Plasma wave simulation based on a versatile finite element method solver

Abstract

The possibility of plasma wave simulation based on the finite element method (FEM) was explored, and a new full wave simulation code of the lower hybrid (LH) wave, Lower Hybrid wavE Analysis based on FEM (LHEAF), was developed. The efficient iterative solver for the LH wave [O. Meneghini, S. Shiraiwa, and R. Parker, Phys. Plasmas 16, 090701 (2009)] was coupled to one-dimensional Fokker–Planck calculation to obtain the self-consistent distribution function. In LHEAF, seamless handling of the core, scrape off layer, and antenna regions were realized and the wave launching structure were naturally included into the simulation.
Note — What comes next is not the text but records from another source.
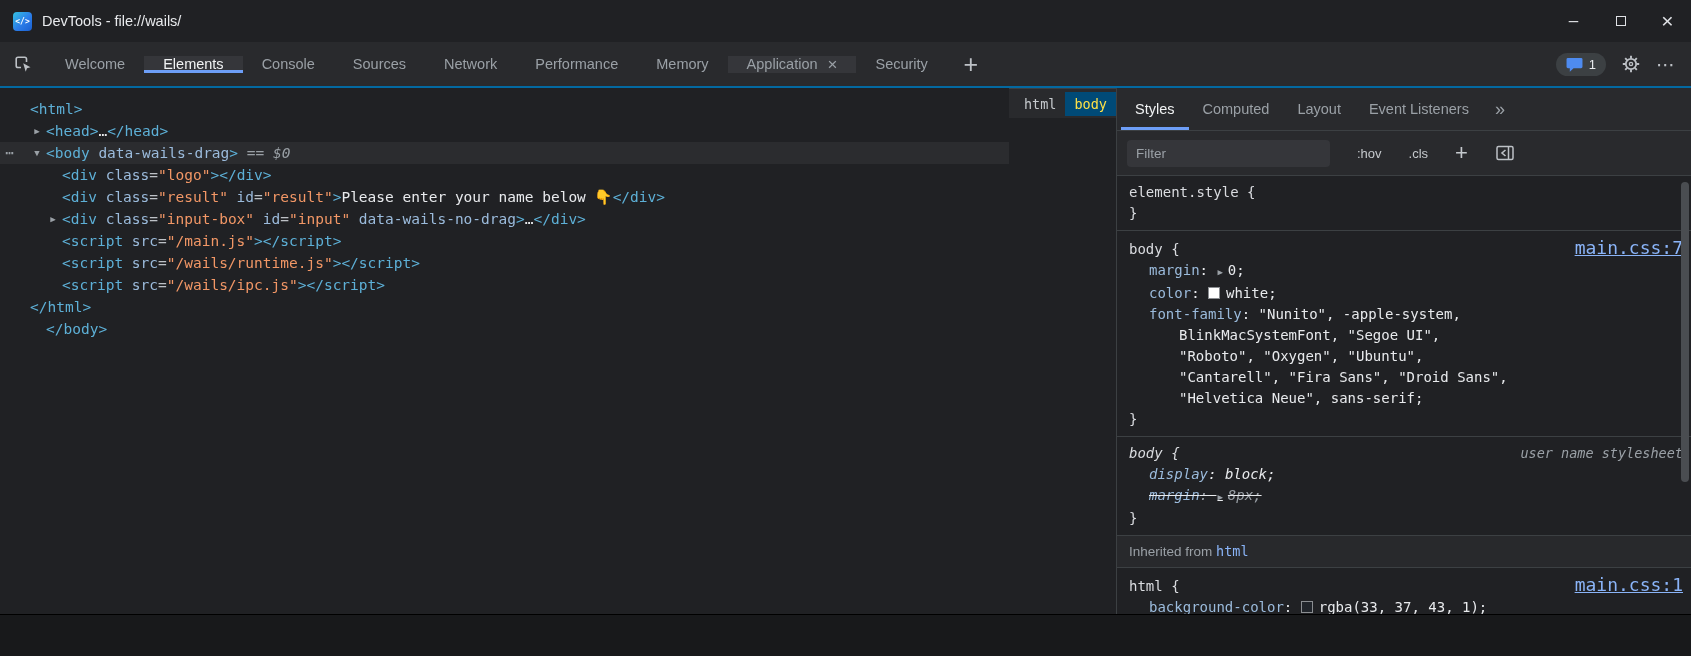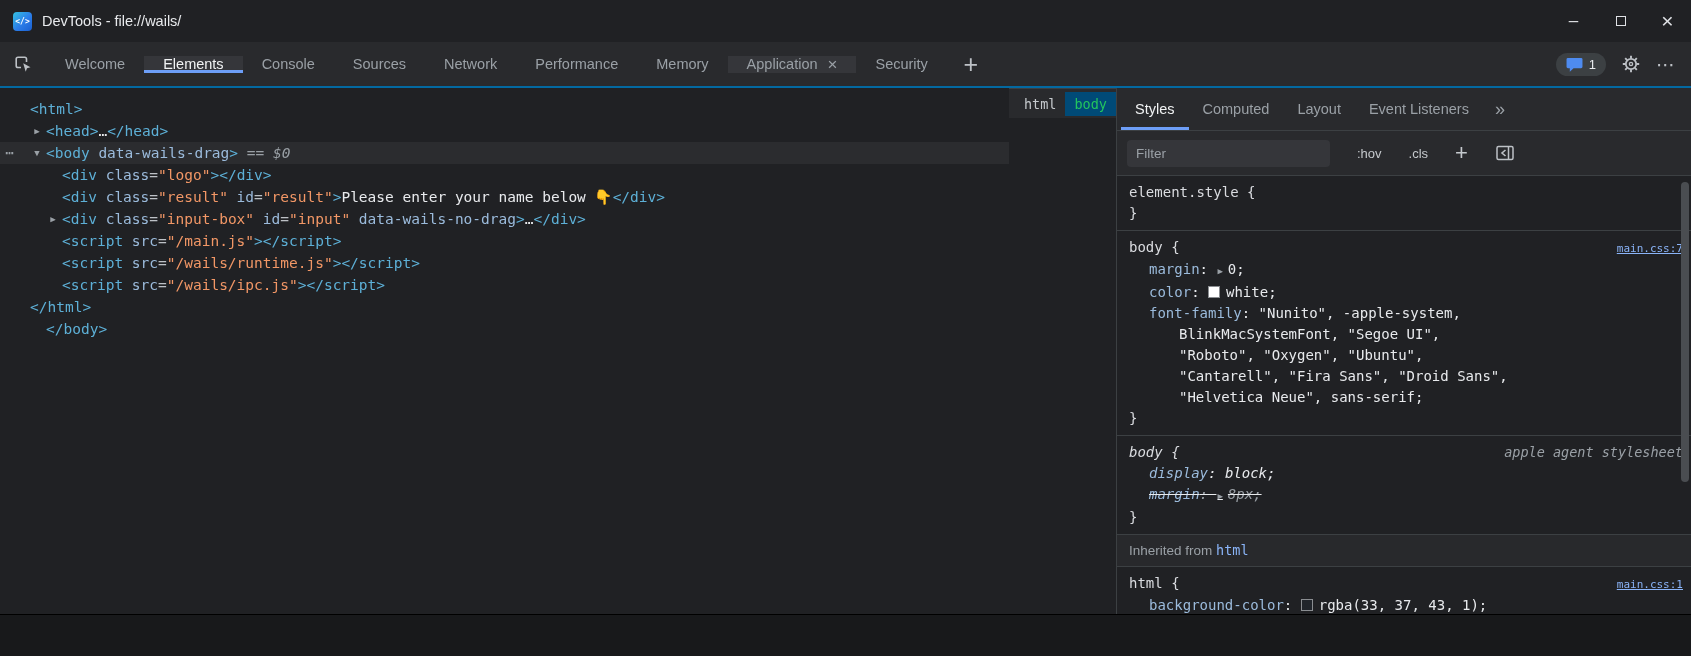"body" .crumb.selected { color: #22c55e -> #fde047 }
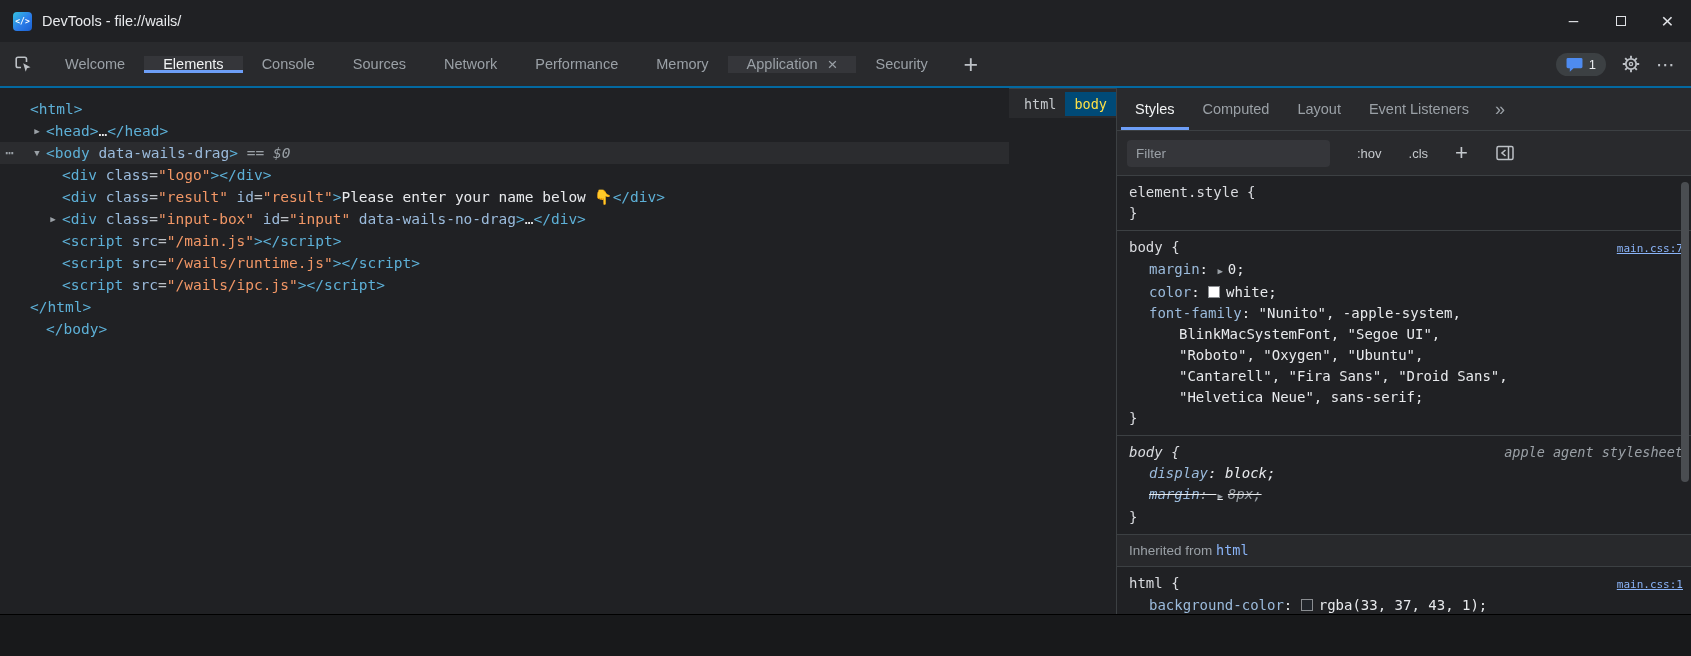"main.css:7" .css-link { font-size: 11px -> 18px }
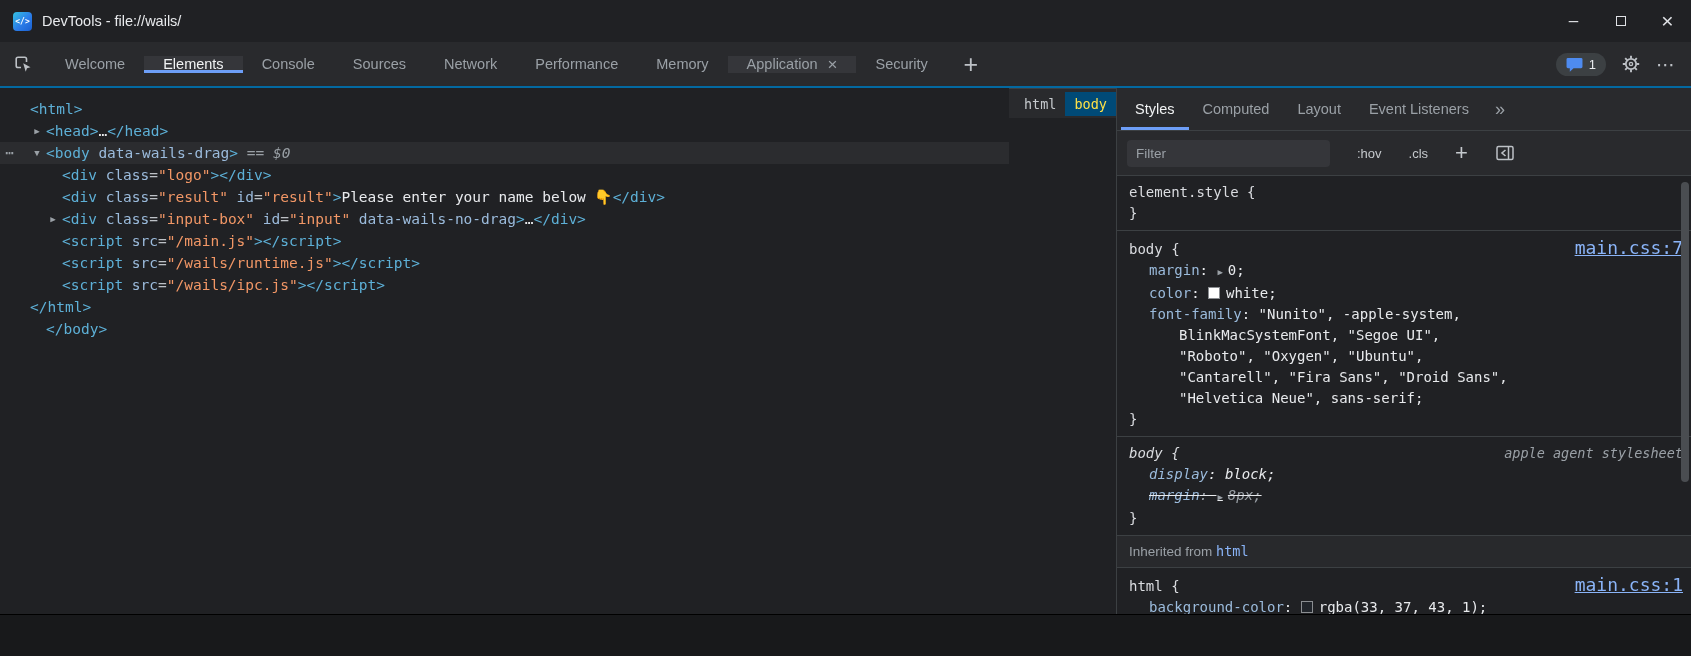"apple agent stylesheet" span.origin { text: apple agent -> user name }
Simulation results of a Maxwellian tokamak plasma showed good agreement with ray tracing calculations and the TORIC-LH spectral solver [J. C. Wright, P. T. Bonoli, A. E. Schmidt et al., Phys. Plasmas 16, 072502 (2009)]. Compared to spectral domain solvers, the computational requirements are reduced significantly, allowing an Alcator C [M. Porkolab, J. J. Schuss, B. Lloyd et al., Phys. Rev. Lett. 53, 450 (1984)] scale plasma simulation on a desktop computer. Also, the LH full wave simulation of an ITER scale plasma was demonstrated for the first time with moderate increase in the problem size. In addition, the flexibility of the FEM approach has been exploited to address issues of antenna-plasma coupling in the LH and ion cyclotron range of frequencies (ICRF). Techniques using the FEM package for this purpose were validated on the traditional grill antenna and have been applied to the interdigital-line antenna of LH wave. Application to the near field analysis of the new Alcator C-Mod [I. H. Hutchinson, R. Boivin, F. Bombarda et al., Phys. Plasmas 1, 1511 (1994)] ICRF antenna is in progress.